WHEN NOTHING ELSE MATTERS is the definitive account of Jordan's equally spectacular and disastrous return to basketball. Having closely followed Jordan's final two seasons, Michael Leahy draws a fascinating portrait of an intensely complex man hampered by injuries and assaulted by younger players eager to usurp his throne. In this enthralling book Jordan emerges as an ambitious, at times deeply unattractive character with, unsurprisingly, a monstrous ego. WHEN NOTHING ELSE MATTERS is an absorbing portrait not only of one athlete's overriding ambition, but also of a society so in thrall to its sports stars that it is blind to all their faults.
PUBLISHERS WEEKLY
After serving as president and part owner of the Washington Wizards for two years, Jordan, bored by his executive duties and frustrated by the team's poor play, returned to the court in 2001 in a bid to revitalize the struggling basketball franchise. But the aging superstar's attempt to resurrect the team flopped as the Wizards failed to make the playoffs in either of Jordan's two playing seasons. While the highs and lows of Jordan's comeback are known to most basketball fans, Leahy, a Washington Post feature writer who covered Jordan's return, offers an in-depth look at the inner turmoil that plagued the Jordan-led Wizards.

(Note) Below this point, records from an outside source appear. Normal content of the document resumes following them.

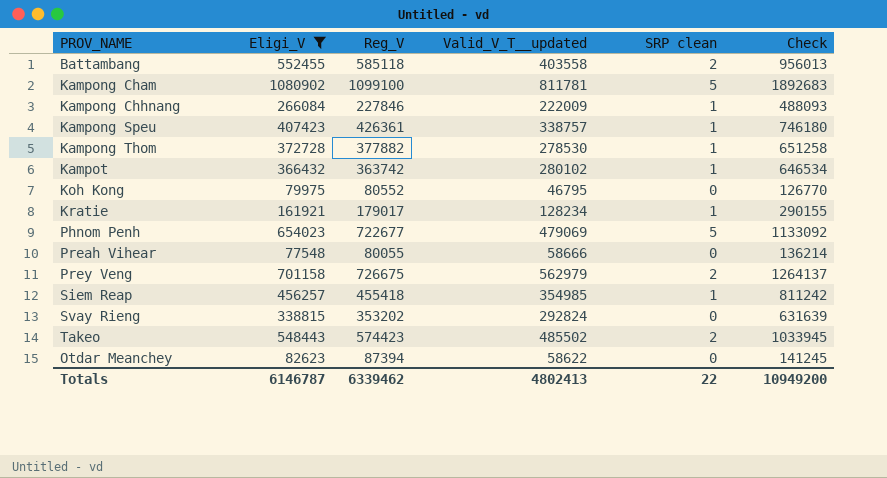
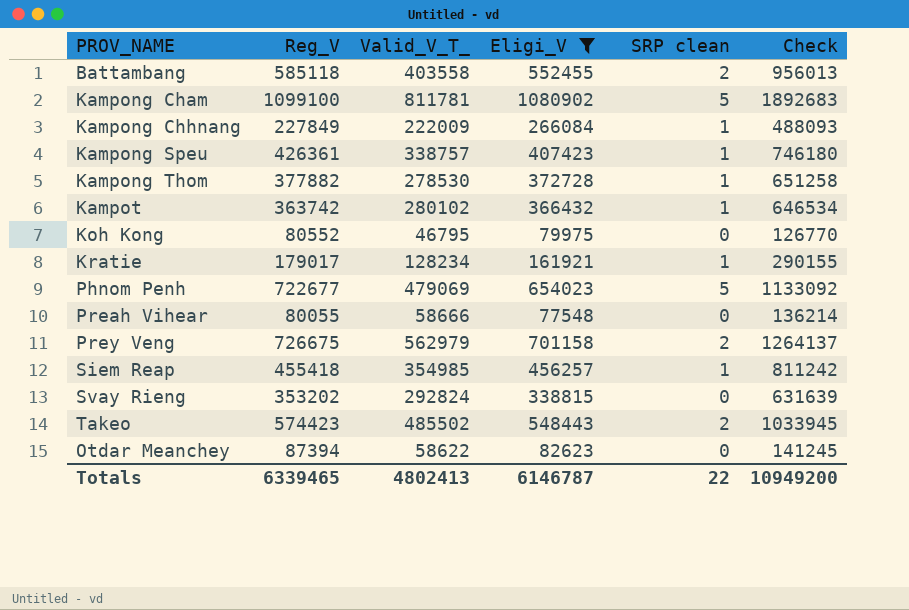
column name: Valid_V_T__updated -> Valid_V_T_
column Eligi_V | position: 2 -> 4
Kampong Chhnang | Reg_V: 227846 -> 227849
Totals | Reg_V: 6339462 -> 6339465

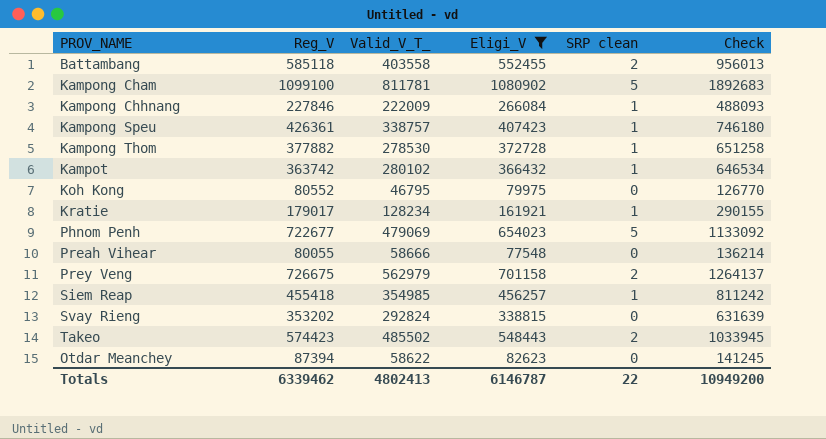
Kampong Chhnang | Reg_V: 227849 -> 227846
Totals | Reg_V: 6339465 -> 6339462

In a smartly written, often angry work that is as much a sports story as a psychology study and condemnation of the media that built up the Jordan myth, Leahy not only documents Jordan's performance on the floor, but examines what motivated him to play despite serious knee problems. Leahy also deals with the role sportswriters (he makes it clear he isn't one) play in building America's athletes into godlike characters, a practice he abhors. Leahy has no use for idol worship and casts all three of the book's main figures Jordan, coach Doug Collins and majority owner Abe Pollin in unfavorable lights. This engaging read is marred by one flaw: Leahy's tendency to insert himself into the story.